[What you have to do] Produce an exact transcript of all the records.

[Record extracts]

'''

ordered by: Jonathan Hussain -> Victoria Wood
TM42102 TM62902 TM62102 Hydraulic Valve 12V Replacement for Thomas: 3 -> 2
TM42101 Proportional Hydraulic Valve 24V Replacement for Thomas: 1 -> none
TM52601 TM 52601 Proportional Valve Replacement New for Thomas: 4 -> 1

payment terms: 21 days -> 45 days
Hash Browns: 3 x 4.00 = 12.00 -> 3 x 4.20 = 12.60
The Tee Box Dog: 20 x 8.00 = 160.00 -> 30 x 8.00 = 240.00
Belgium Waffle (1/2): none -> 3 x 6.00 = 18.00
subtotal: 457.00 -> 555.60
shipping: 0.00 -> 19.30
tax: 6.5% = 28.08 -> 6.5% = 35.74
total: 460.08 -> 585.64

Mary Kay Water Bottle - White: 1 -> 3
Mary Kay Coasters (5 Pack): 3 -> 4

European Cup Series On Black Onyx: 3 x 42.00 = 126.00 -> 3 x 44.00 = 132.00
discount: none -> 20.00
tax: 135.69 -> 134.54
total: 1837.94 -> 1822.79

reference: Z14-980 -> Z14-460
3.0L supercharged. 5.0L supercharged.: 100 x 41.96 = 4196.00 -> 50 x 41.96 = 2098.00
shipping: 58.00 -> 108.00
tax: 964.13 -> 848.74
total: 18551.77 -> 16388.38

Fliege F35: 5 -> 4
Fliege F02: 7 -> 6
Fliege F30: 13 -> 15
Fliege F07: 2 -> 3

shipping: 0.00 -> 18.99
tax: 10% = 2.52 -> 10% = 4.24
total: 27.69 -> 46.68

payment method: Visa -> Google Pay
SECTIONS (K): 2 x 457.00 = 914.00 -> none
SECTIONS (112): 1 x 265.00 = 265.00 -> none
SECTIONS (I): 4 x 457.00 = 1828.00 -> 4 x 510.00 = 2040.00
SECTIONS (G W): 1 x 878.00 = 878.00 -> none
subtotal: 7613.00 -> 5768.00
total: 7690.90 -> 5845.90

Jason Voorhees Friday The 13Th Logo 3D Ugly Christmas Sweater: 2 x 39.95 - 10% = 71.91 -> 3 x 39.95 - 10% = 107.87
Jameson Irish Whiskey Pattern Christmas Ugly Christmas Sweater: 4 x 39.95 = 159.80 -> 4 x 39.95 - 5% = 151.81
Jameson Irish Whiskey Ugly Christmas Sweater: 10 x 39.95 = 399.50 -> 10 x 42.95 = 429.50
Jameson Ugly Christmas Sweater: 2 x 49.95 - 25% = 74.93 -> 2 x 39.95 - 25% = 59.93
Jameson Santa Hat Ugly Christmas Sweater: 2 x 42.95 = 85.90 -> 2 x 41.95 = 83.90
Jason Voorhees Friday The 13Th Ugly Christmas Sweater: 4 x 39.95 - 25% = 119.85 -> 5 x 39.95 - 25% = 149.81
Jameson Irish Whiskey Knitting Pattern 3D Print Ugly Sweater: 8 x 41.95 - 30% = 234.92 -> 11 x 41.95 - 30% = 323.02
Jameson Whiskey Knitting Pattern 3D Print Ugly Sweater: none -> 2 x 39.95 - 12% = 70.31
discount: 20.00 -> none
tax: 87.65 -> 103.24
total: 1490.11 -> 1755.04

'''

[Response box]
ordered by: Jonathan Hussain -> Victoria Wood
TM42102 TM62902 TM62102 Hydraulic Valve 12V Replacement for Thomas: 3 -> 2
TM42101 Proportional Hydraulic Valve 24V Replacement for Thomas: 1 -> none
TM52601 TM 52601 Proportional Valve Replacement New for Thomas: 4 -> 1

payment terms: 21 days -> 45 days
Hash Browns: 3 x 4.00 = 12.00 -> 3 x 4.20 = 12.60
The Tee Box Dog: 20 x 8.00 = 160.00 -> 30 x 8.00 = 240.00
Belgium Waffle (1/2): none -> 3 x 6.00 = 18.00
subtotal: 457.00 -> 555.60
shipping: 0.00 -> 19.30
tax: 6.5% = 28.08 -> 6.5% = 35.74
total: 460.08 -> 585.64

Mary Kay Water Bottle - White: 1 -> 3
Mary Kay Coasters (5 Pack): 3 -> 4

European Cup Series On Black Onyx: 3 x 42.00 = 126.00 -> 3 x 44.00 = 132.00
discount: none -> 20.00
tax: 135.69 -> 134.54
total: 1837.94 -> 1822.79

reference: Z14-980 -> Z14-460
3.0L supercharged. 5.0L supercharged.: 100 x 41.96 = 4196.00 -> 50 x 41.96 = 2098.00
shipping: 58.00 -> 108.00
tax: 964.13 -> 848.74
total: 18551.77 -> 16388.38

Fliege F35: 5 -> 4
Fliege F02: 7 -> 6
Fliege F30: 13 -> 15
Fliege F07: 2 -> 3

shipping: 0.00 -> 18.99
tax: 10% = 2.52 -> 10% = 4.24
total: 27.69 -> 46.68

payment method: Visa -> Google Pay
SECTIONS (K): 2 x 457.00 = 914.00 -> none
SECTIONS (112): 1 x 265.00 = 265.00 -> none
SECTIONS (I): 4 x 457.00 = 1828.00 -> 4 x 510.00 = 2040.00
SECTIONS (G W): 1 x 878.00 = 878.00 -> none
subtotal: 7613.00 -> 5768.00
total: 7690.90 -> 5845.90

Jason Voorhees Friday The 13Th Logo 3D Ugly Christmas Sweater: 2 x 39.95 - 10% = 71.91 -> 3 x 39.95 - 10% = 107.87
Jameson Irish Whiskey Pattern Christmas Ugly Christmas Sweater: 4 x 39.95 = 159.80 -> 4 x 39.95 - 5% = 151.81
Jameson Irish Whiskey Ugly Christmas Sweater: 10 x 39.95 = 399.50 -> 10 x 42.95 = 429.50
Jameson Ugly Christmas Sweater: 2 x 49.95 - 25% = 74.93 -> 2 x 39.95 - 25% = 59.93
Jameson Santa Hat Ugly Christmas Sweater: 2 x 42.95 = 85.90 -> 2 x 41.95 = 83.90
Jason Voorhees Friday The 13Th Ugly Christmas Sweater: 4 x 39.95 - 25% = 119.85 -> 5 x 39.95 - 25% = 149.81
Jameson Irish Whiskey Knitting Pattern 3D Print Ugly Sweater: 8 x 41.95 - 30% = 234.92 -> 11 x 41.95 - 30% = 323.02
Jameson Whiskey Knitting Pattern 3D Print Ugly Sweater: none -> 2 x 39.95 - 12% = 70.31
discount: 20.00 -> none
tax: 87.65 -> 103.24
total: 1490.11 -> 1755.04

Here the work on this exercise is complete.